*Your instructions*. Return the line containing "html: <div>ALARM OFF</div>" together with every later line up to the end of the records, exactly and with no pictures; return nothing else.

Before-and-after page screenshots
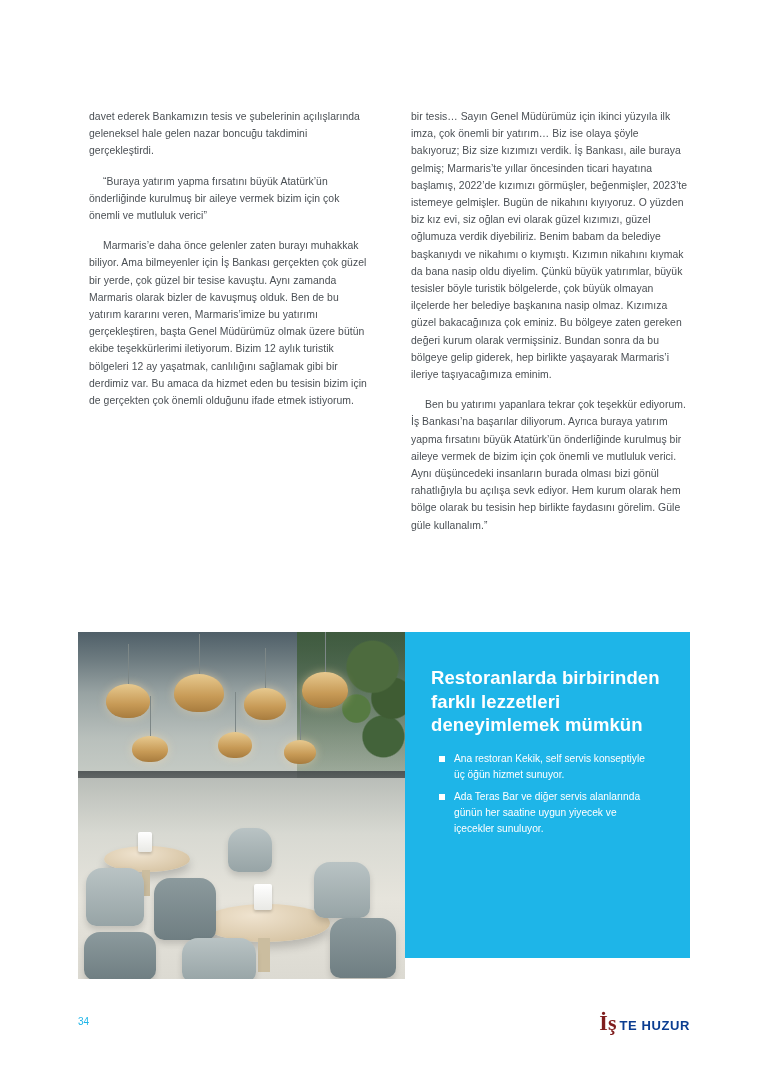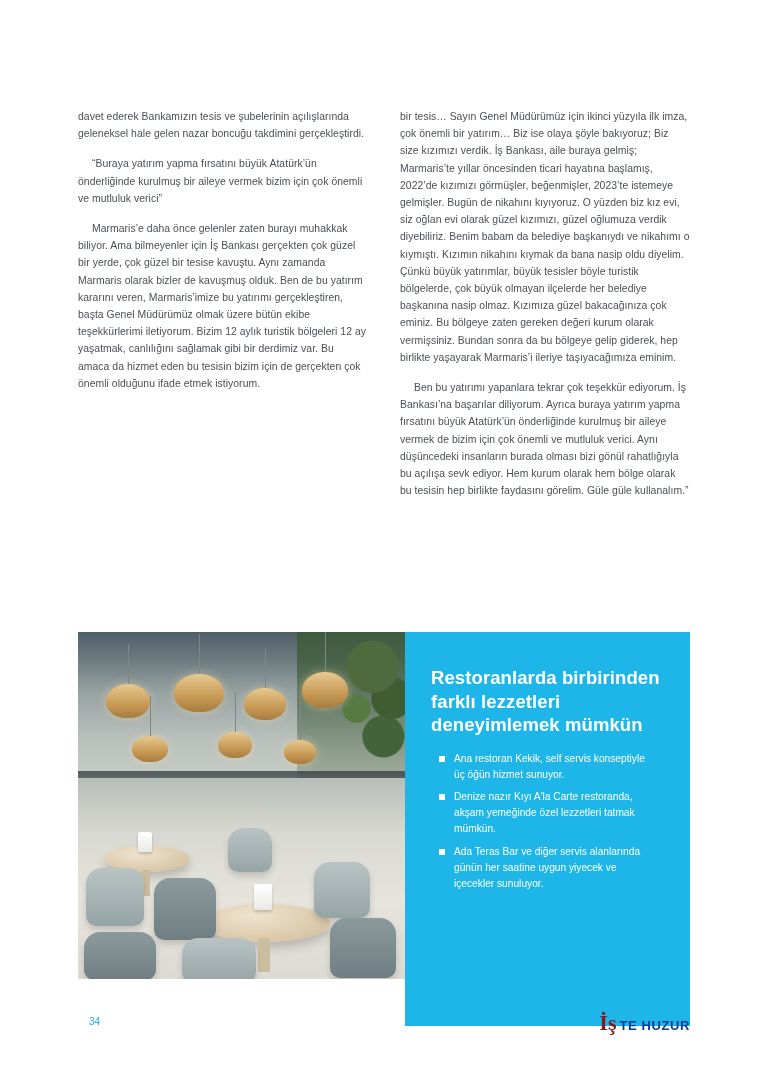"davet ederek Bankamızın tesis ve" .col { margin-left: none -> 11px }
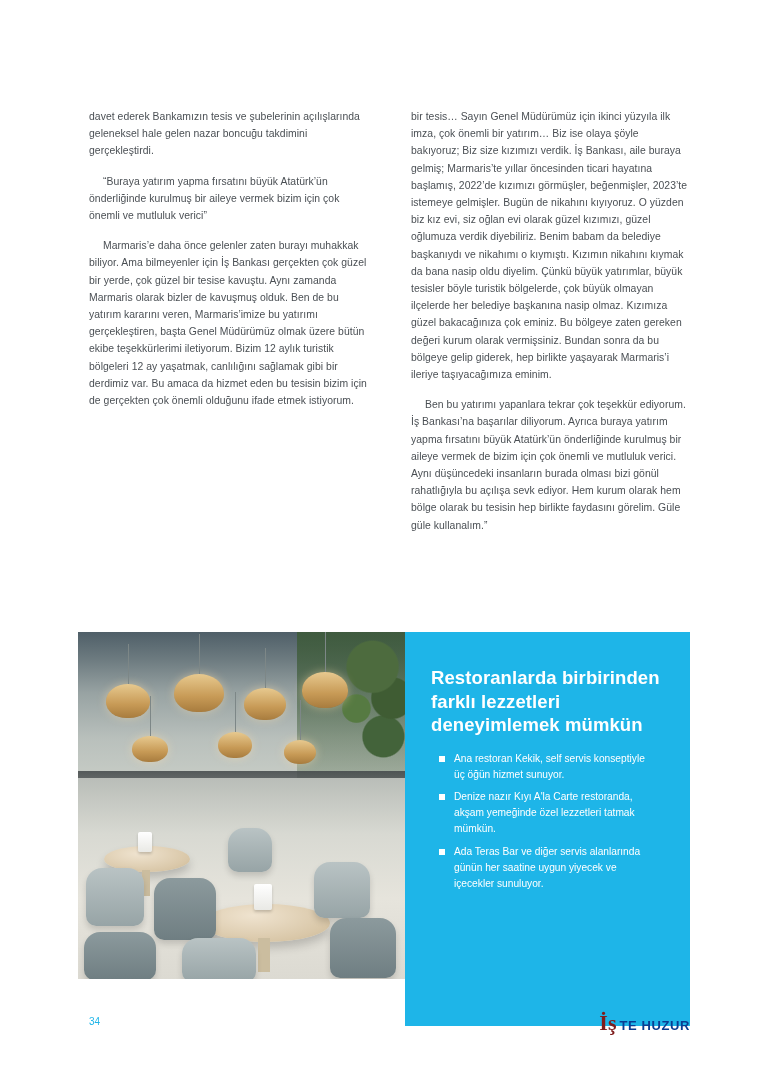"Restoranlarda birbirinden farklı" .blueblock { height: 394px -> 326px }
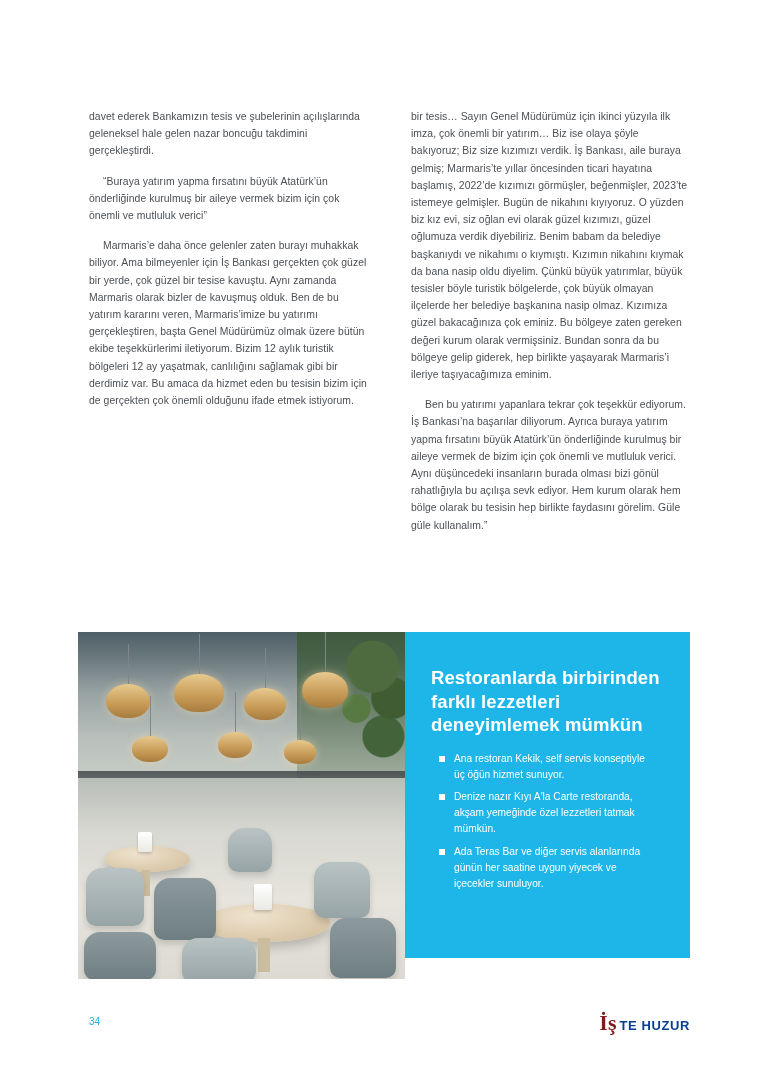"Denize nazır Kıyı A'la Carte" li { html: <li> <span></span> <span>Denize nazır Kıyı A'la Carte restoranda, akşam yemeğinde özel lezzetleri tatmak mümkün.</span> </li> -> none }
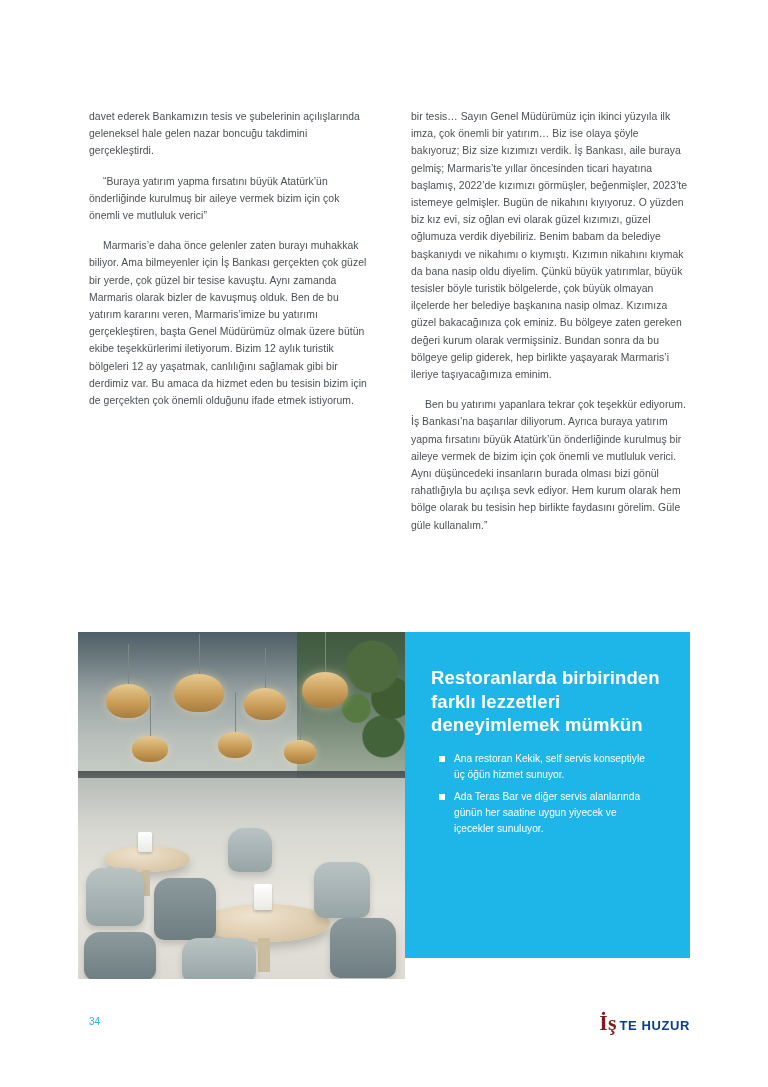"34" .pagenum { left: 11px -> 0 }
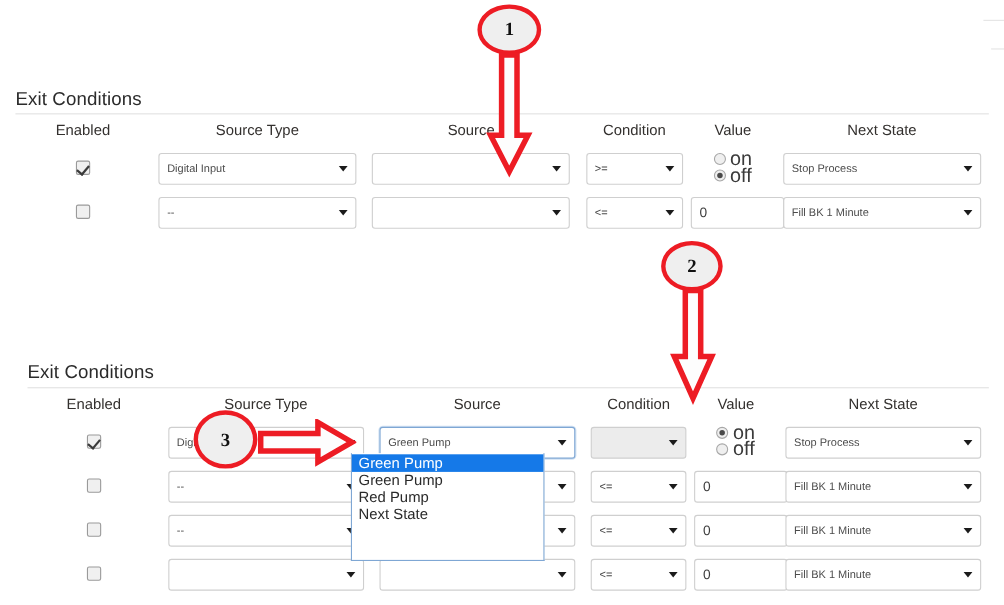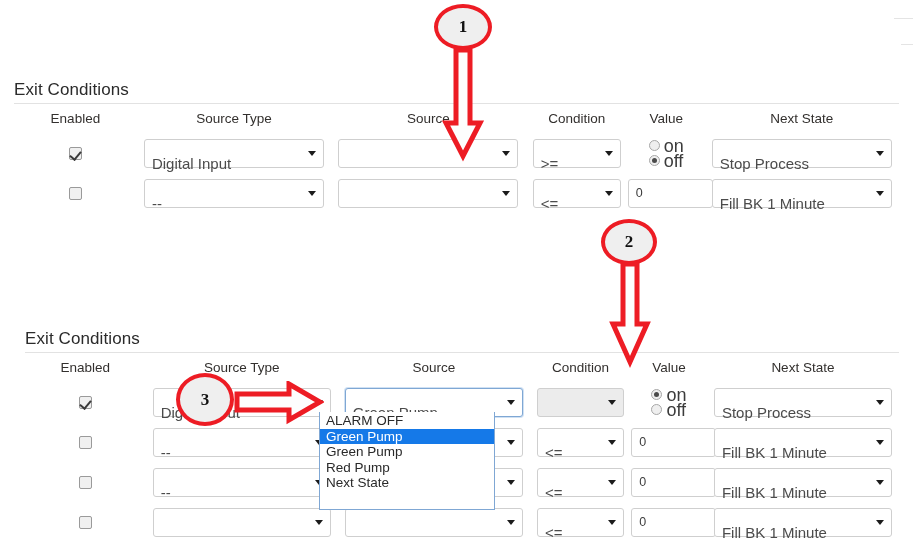"Digital Input" .sel .lbl { font-size: 15px -> 10px; margin-top: 10px -> none }
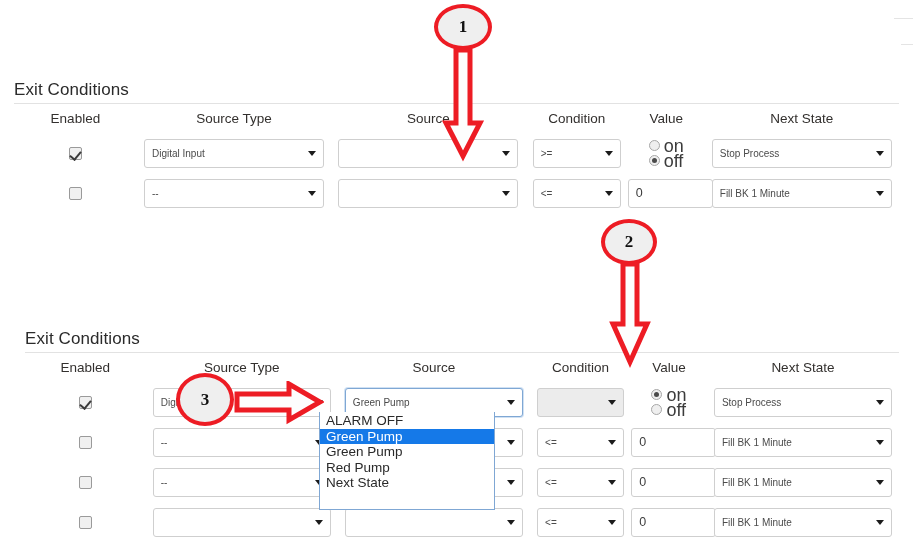"ALARM OFF" div.dl-item { html: <div>ALARM OFF</div> -> none }
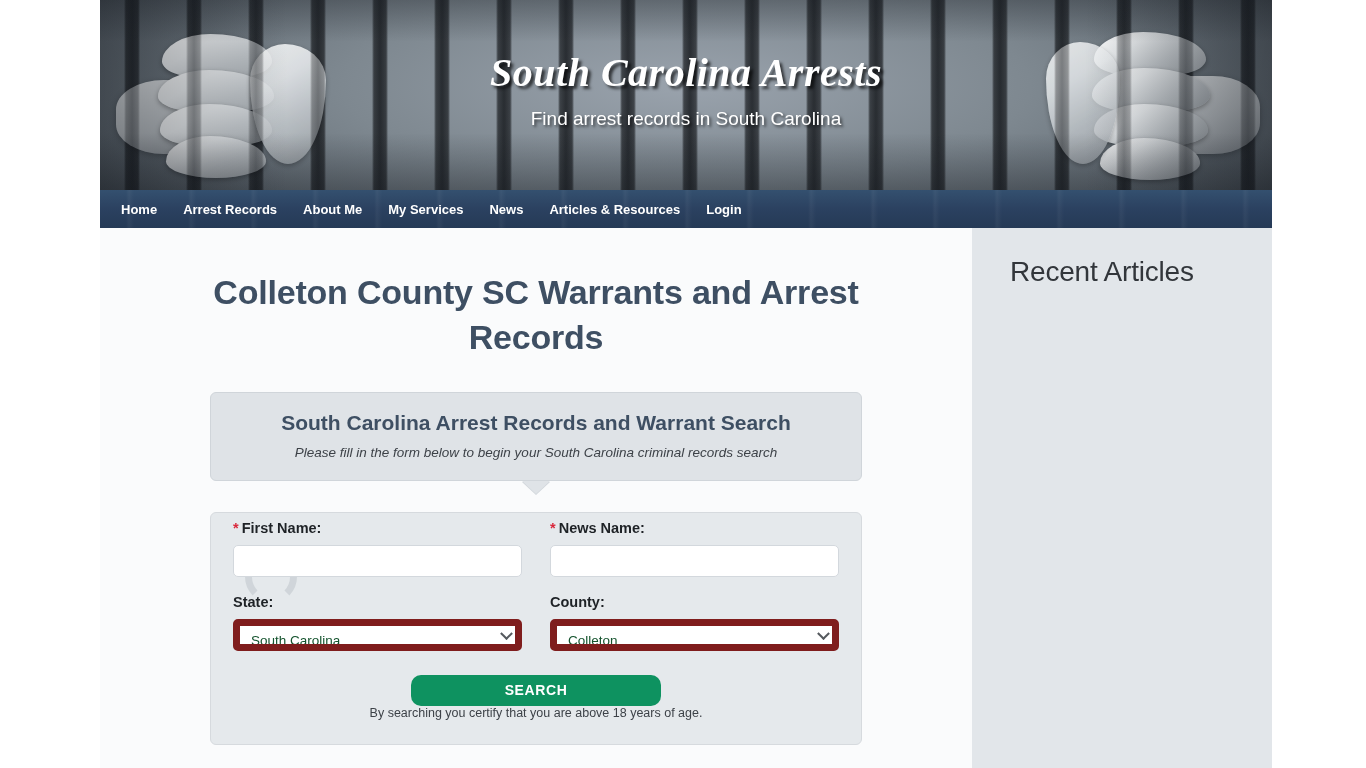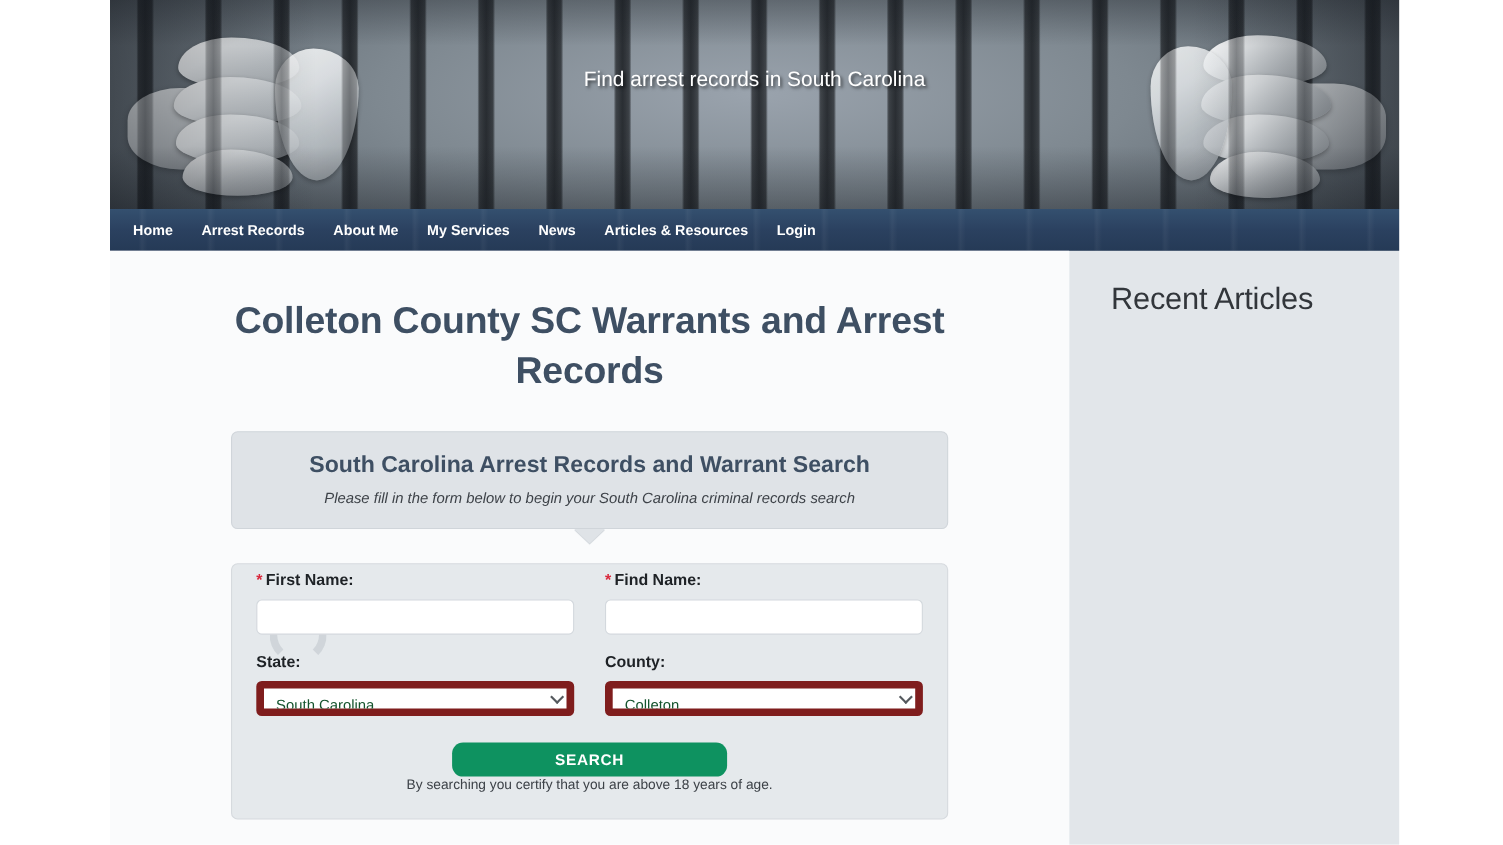"South Carolina Arrests" h1.site-title { html: none -> <h1>South Carolina Arrests</h1> }
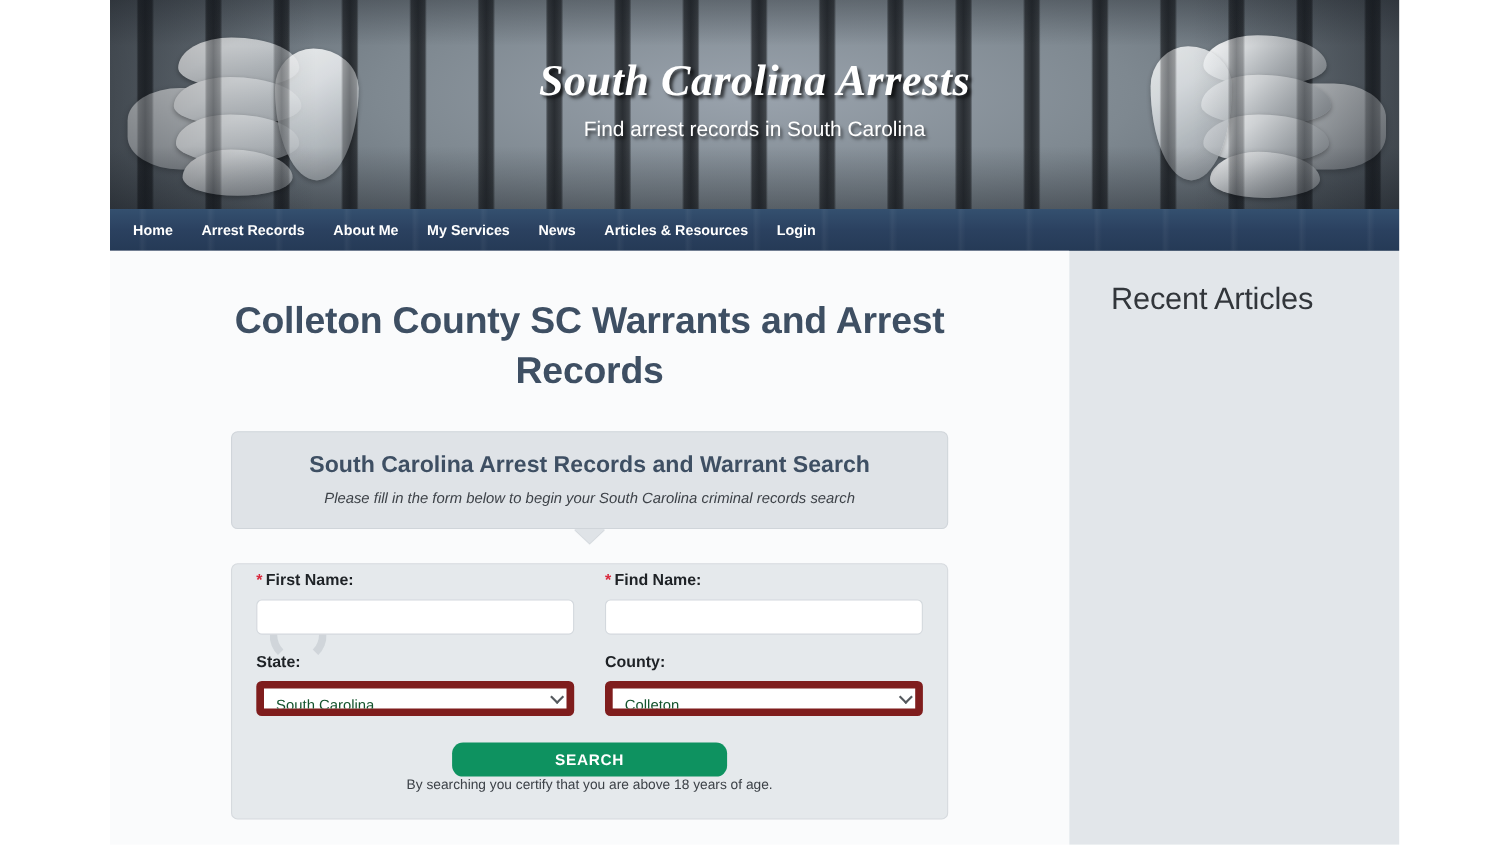"Find Name:" span { text: Find -> News }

*Exercise result*.
"ALARM OFF" div.dl-item { html: <div>ALARM OFF</div> -> none }
"South Carolina Arrests" h1.site-title { html: none -> <h1>South Carolina Arrests</h1> }
"Find Name:" span { text: Find -> News }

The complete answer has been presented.